------ Available data ------

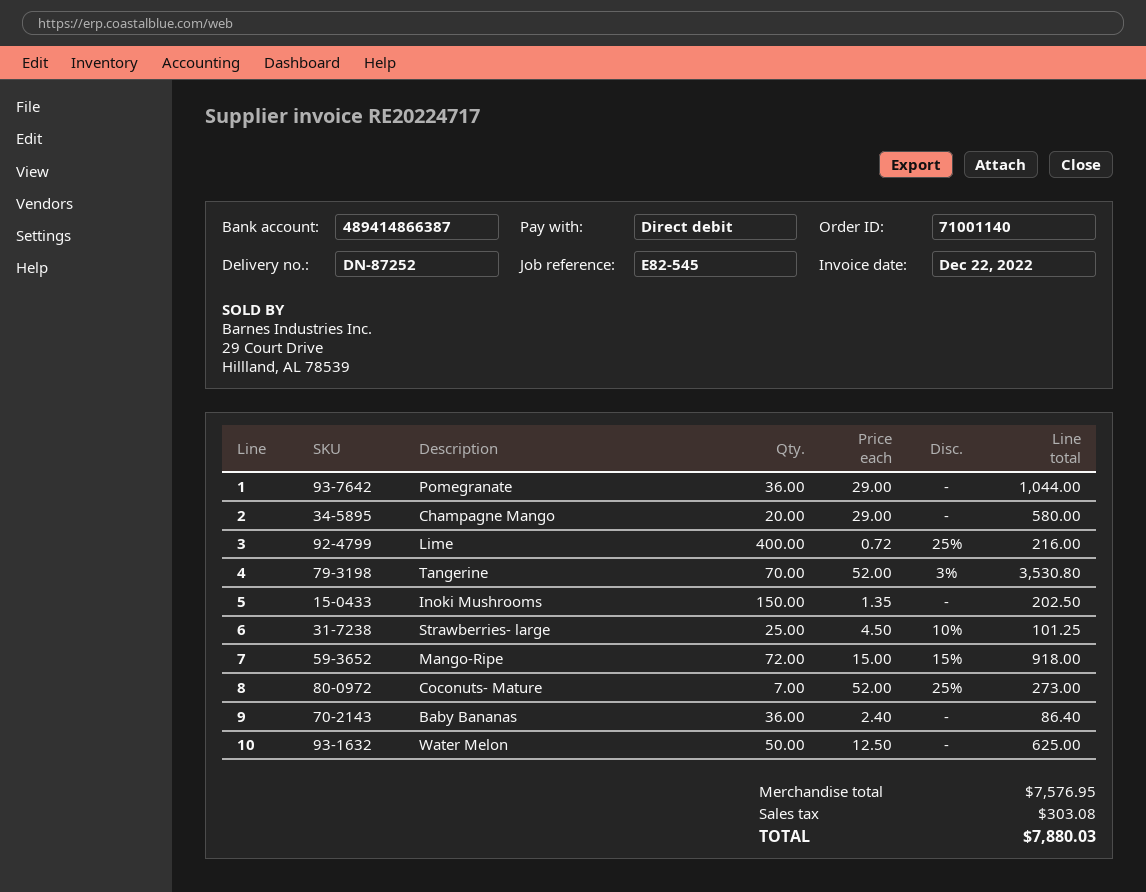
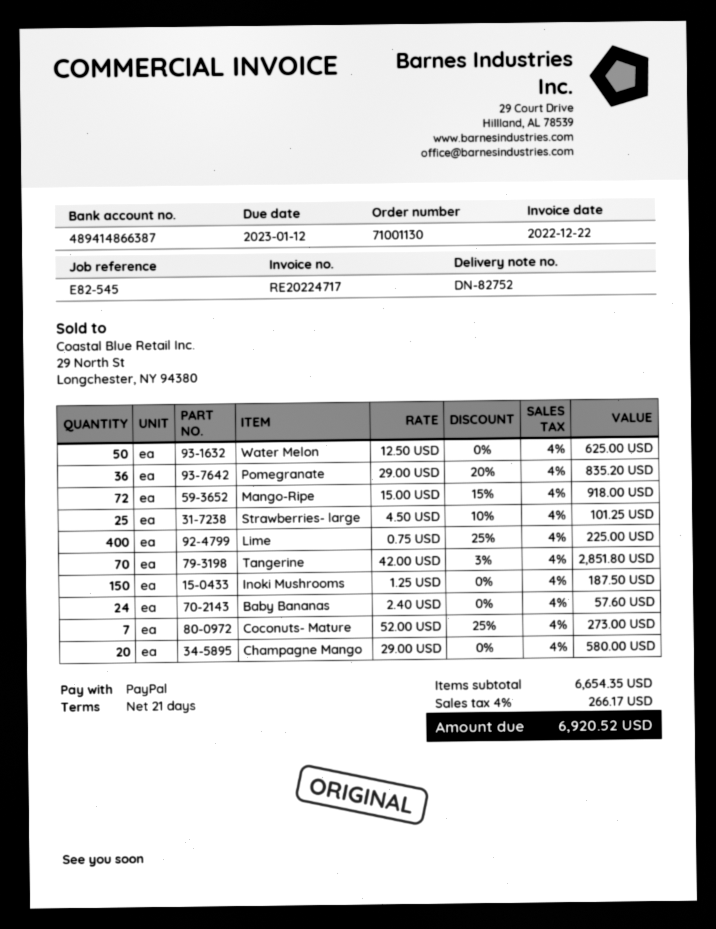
order number: 71001140 -> 71001130
delivery note number: DN-87252 -> DN-82752
payment method: direct debit -> PayPal
Pomegranate: 36 x 29.00 = 1044.00 -> 36 x 29.00 - 20% = 835.20
Lime: 400 x 0.72 - 25% = 216.00 -> 400 x 0.75 - 25% = 225.00
Tangerine: 70 x 52.00 - 3% = 3530.80 -> 70 x 42.00 - 3% = 2851.80
Inoki Mushrooms: 150 x 1.35 = 202.50 -> 150 x 1.25 = 187.50
Baby Bananas: 36 x 2.40 = 86.40 -> 24 x 2.40 = 57.60
subtotal: 7576.95 -> 6654.35
tax: 303.08 -> 266.17
total: 7880.03 -> 6920.52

------

▶ **Task**:
Give the data again exactly as it appears, but without any images.

▶ **Task answer**:
order number: 71001140 -> 71001130
delivery note number: DN-87252 -> DN-82752
payment method: direct debit -> PayPal
Pomegranate: 36 x 29.00 = 1044.00 -> 36 x 29.00 - 20% = 835.20
Lime: 400 x 0.72 - 25% = 216.00 -> 400 x 0.75 - 25% = 225.00
Tangerine: 70 x 52.00 - 3% = 3530.80 -> 70 x 42.00 - 3% = 2851.80
Inoki Mushrooms: 150 x 1.35 = 202.50 -> 150 x 1.25 = 187.50
Baby Bananas: 36 x 2.40 = 86.40 -> 24 x 2.40 = 57.60
subtotal: 7576.95 -> 6654.35
tax: 303.08 -> 266.17
total: 7880.03 -> 6920.52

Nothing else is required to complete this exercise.